Il provvedimento, adottato ai sensi dell’articolo 100 del Testo Unico delle Leggi di Pubblica Sicurezza, riguarda un esercizio del centro storico che somministra kebab e altri cibi etnici.
Secondo quanto riferito dalla Questura, il locale sarebbe diventato nel tempo un abituale punto di ritrovo per persone con precedenti penali. Una clientela talmente affezionata da attirare, oltre agli avventori, anche numerosi accessi e sopralluoghi delle forze dell’ordine.
La decisione è arrivata dopo ripetute segnalazioni dei cittadini e richieste di intervento per situazioni di tensione tra i presenti. Insomma, più che un locale da asporto, a tratti sembrava un servizio completo: panino, bibita e discussione animata inclusa.
Su proposta del Commissariato di Pubblica sicurezza e della Polizia Locale di Montevarchi, il Questore ha quindi disposto la sospensione dell’attività per quindici giorni.
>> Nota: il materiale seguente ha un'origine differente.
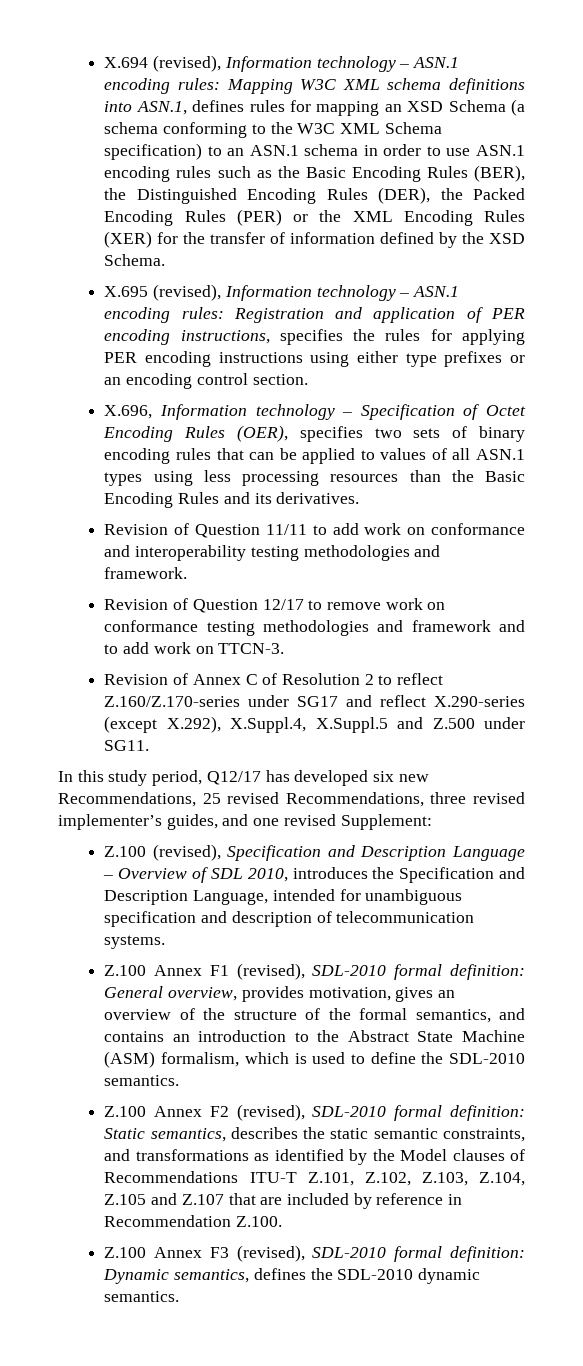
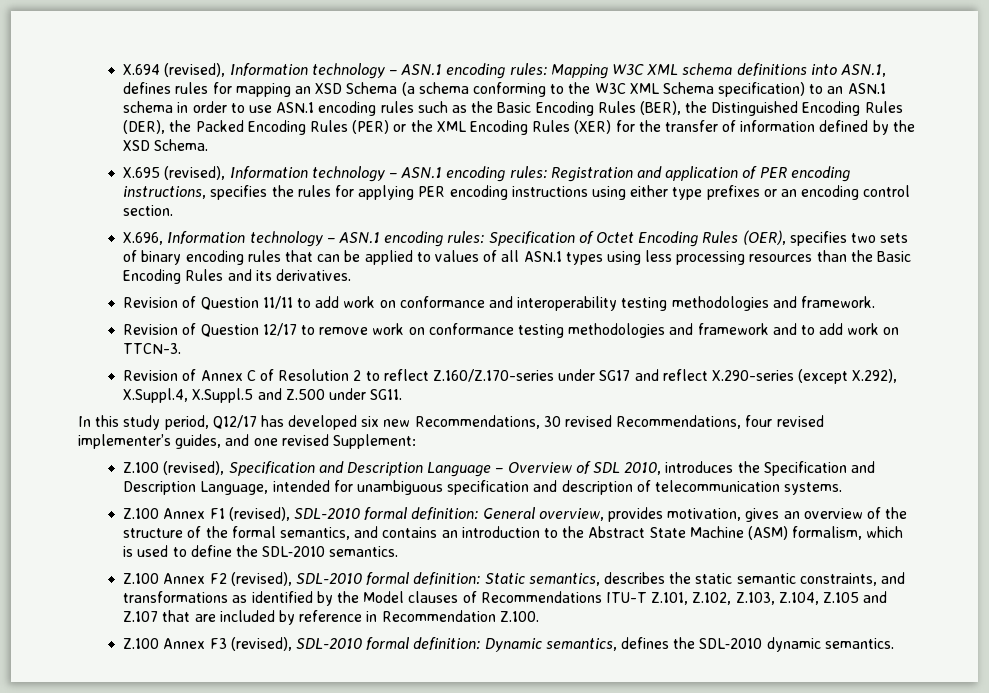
- X.696, Information technology – Specification of Octet Encoding Rules (OER), specifies two sets of binary encoding rules that can be applied to values of all ASN.1 types using less processing resources than the Basic Encoding Rules and its derivatives.
+ X.696, Information technology – ASN.1 encoding rules: Specification of Octet Encoding Rules (OER), specifies two sets of binary encoding rules that can be applied to values of all ASN.1 types using less processing resources than the Basic Encoding Rules and its derivatives.
- In this study period, Q12/17 has developed six new Recommendations, 25 revised Recommendations, three revised implementer’s guides, and one revised Supplement:
+ In this study period, Q12/17 has developed six new Recommendations, 30 revised Recommendations, four revised implementer’s guides, and one revised Supplement:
Una specie di dieta istituzionale: niente kebab per due settimane, nella speranza che insieme alla salsa piccante si raffreddino anche gli animi.
La chiusura non costituisce una condanna definitiva dell’attività o dei suoi gestori, ma una misura preventiva prevista dalla legge per tutelare l’ordine e la sicurezza pubblica. Dettaglio importante, perché dalle nostre parti tra una sospensione amministrativa e il processo di Norimberga sui social passano generalmente sette minuti.
Tra quindici giorni il locale potrà riaprire. Possibilmente con meno tensioni, meno volanti davanti all’ingresso e un menù finalmente privo della voce “intervento delle forze dell’ordine”.